TL;DR: How to detect subfields with dots, converting those dots to underscores, but ONLY in fields under that subfield.
Detail:
We use filebeats, logstash, and feed messages to an Elastic Stack, of which all pieces are running logstash 6.4.3. We have some Kubernetes deployments that are a mixture of home-grown apps and some general community apps.
When we first started with Kube a couple years ago, we standardized our kube deployment templates with a label "app" to be a text string, with differing values depending on the application it was on. However, modern Kube app deployments are standardizing on labels like:
metadata.labels."app.kubernetes.io/foo"="bar"

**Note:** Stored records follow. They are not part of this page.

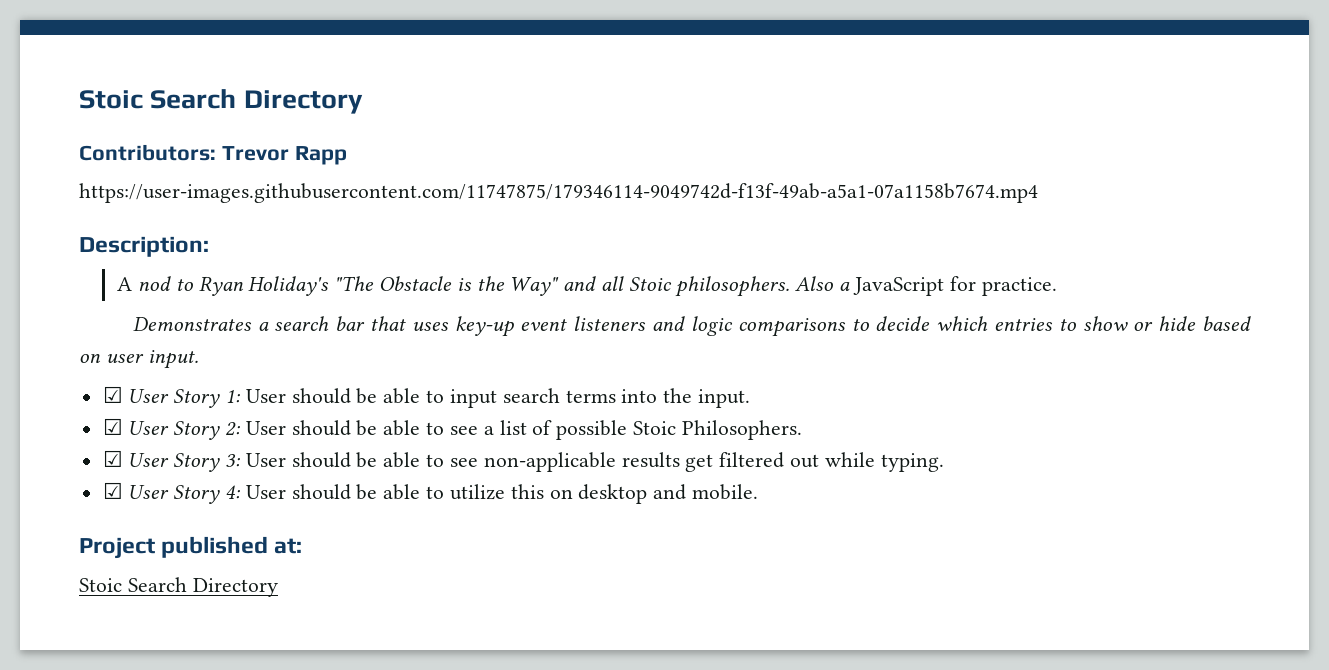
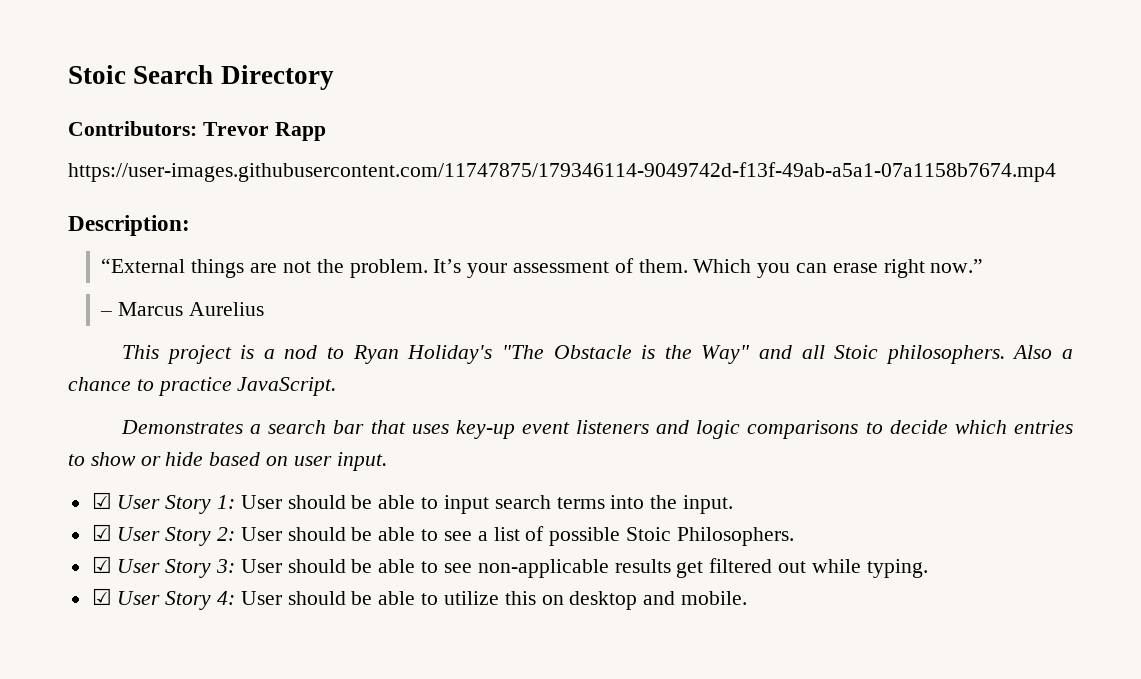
- A nod to Ryan Holiday's "The Obstacle is the Way" and all Stoic philosophers.
+ “External things are not the problem. It’s your assessment of them. Which you can erase right now.”
+ – Marcus Aurelius
+ This project is a nod to Ryan Holiday's "The Obstacle is the Way" and all Stoic philosophers.
- Also a JavaScript for practice.
+ Also a chance to practice JavaScript.
- Project published at:
- Stoic Search Directory

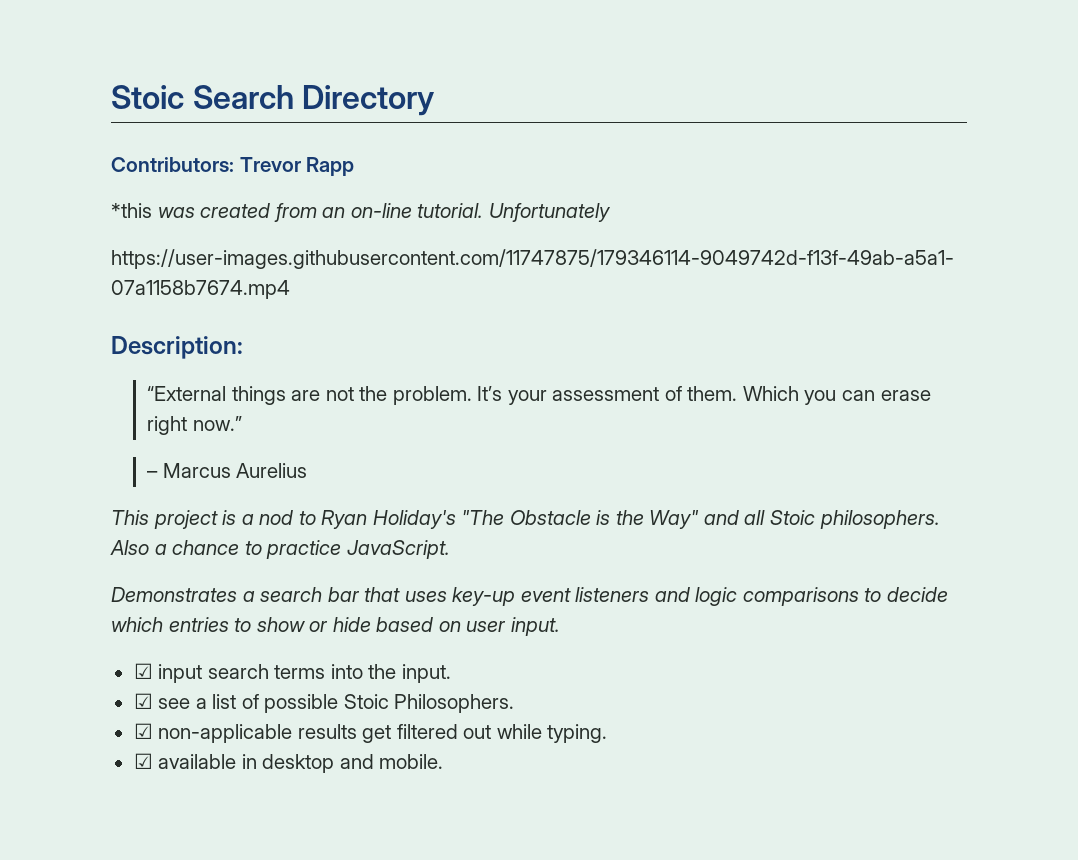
+ *this was created from an on-line tutorial. Unfortunately
- ☑ User Story 1: User should be able to input search terms into the input.
+ ☑ input search terms into the input.
- ☑ User Story 2: User should be able to see a list of possible Stoic Philosophers.
+ ☑ see a list of possible Stoic Philosophers.
- ☑ User Story 3: User should be able to see non-applicable results get filtered out while typing.
+ ☑ non-applicable results get filtered out while typing.
- ☑ User Story 4: User should be able to utilize this on desktop and mobile.
+ ☑ available in desktop and mobile.

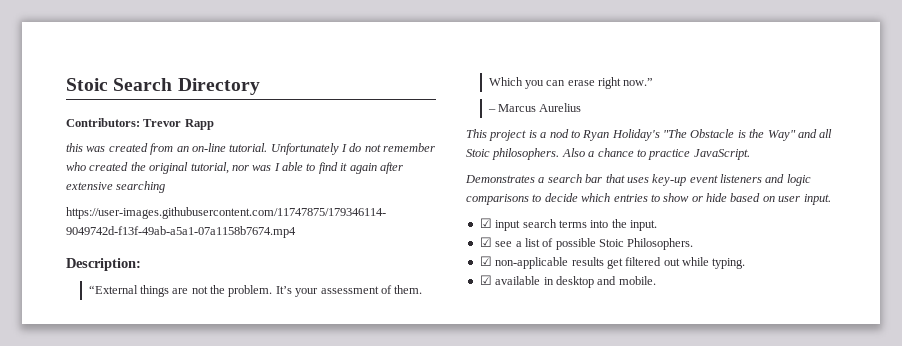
- *this was created from an on-line tutorial.
+ this was created from an on-line tutorial.
- Unfortunately
+ Unfortunately I do not remember who created the original tutorial, nor was I able to find it again after extensive searching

The dynamic discovery of this pod and its labels by filebeats results in the following construction in the document:
kubernetes.pod.labels.app.kubernetes.io/foo=bar
This is a problem for us when the final logstash tries to insert the JS document into ES because ES sees the "kubernetes.pod.labels.app.kubernetes.io/foo" and tries to create an object under "app" but we already have defined that "app" must be a string. To be clear, the data coming out of logstash is, I think:
[kubernetes][pod][labels][app.kubernetes.io/foo] = "bar"
but ES converts the dots to field name separators so tries to create an object and index it at:
[kubernetes][pod][labels][app][kubernetes][io/foo] = "bar"
In a different part of the company, a different team has an ELK stack and uses fluentd to get container logs. Something in their config is automatically "dedot"ing the label portion of the field, so what gets inserted into their ES cluster is:
kubernetes.pod.labels.app_kubernetes_io/foo=bar
This would be an ideal solution for us, but I have been struggling to find a way to detect that field (and all fields kubernetes.pod.labels.*) with the dots in it and convert the dots to underscores before it tries to insert the JS document to ES.
I can't run dedot() on it, even passing in the [kubernetes][pod][labels] prefix because dedot doesn't let me specify what level to start dedot-ing at. It will convert the whole object to a single large field, which is not desired. It will look like this :
kubernetes_pod_labels_app_kubernetes_io/foo
I strongly suspect that I will need to use some kind of inline ruby to do this, kind of like what is shown in: https://stackoverflow.com/a/37617214/611911
In my head I'm thinking to loop over [kubernetes][pod][labels], and then in the inline ruby check for each label:
# if (label.include?(".")) # Would this work as expected?
if (label =~ /\./) # Example from the StackOverflow post
newlabel = label.gsub(".", "_")
event.set(newlabel, event.remove(label))
end
Is there anybody who has done this before, either in filebeat or in logstash or in logstash with inline ruby? I'd appreciate a hint (or more!) or example.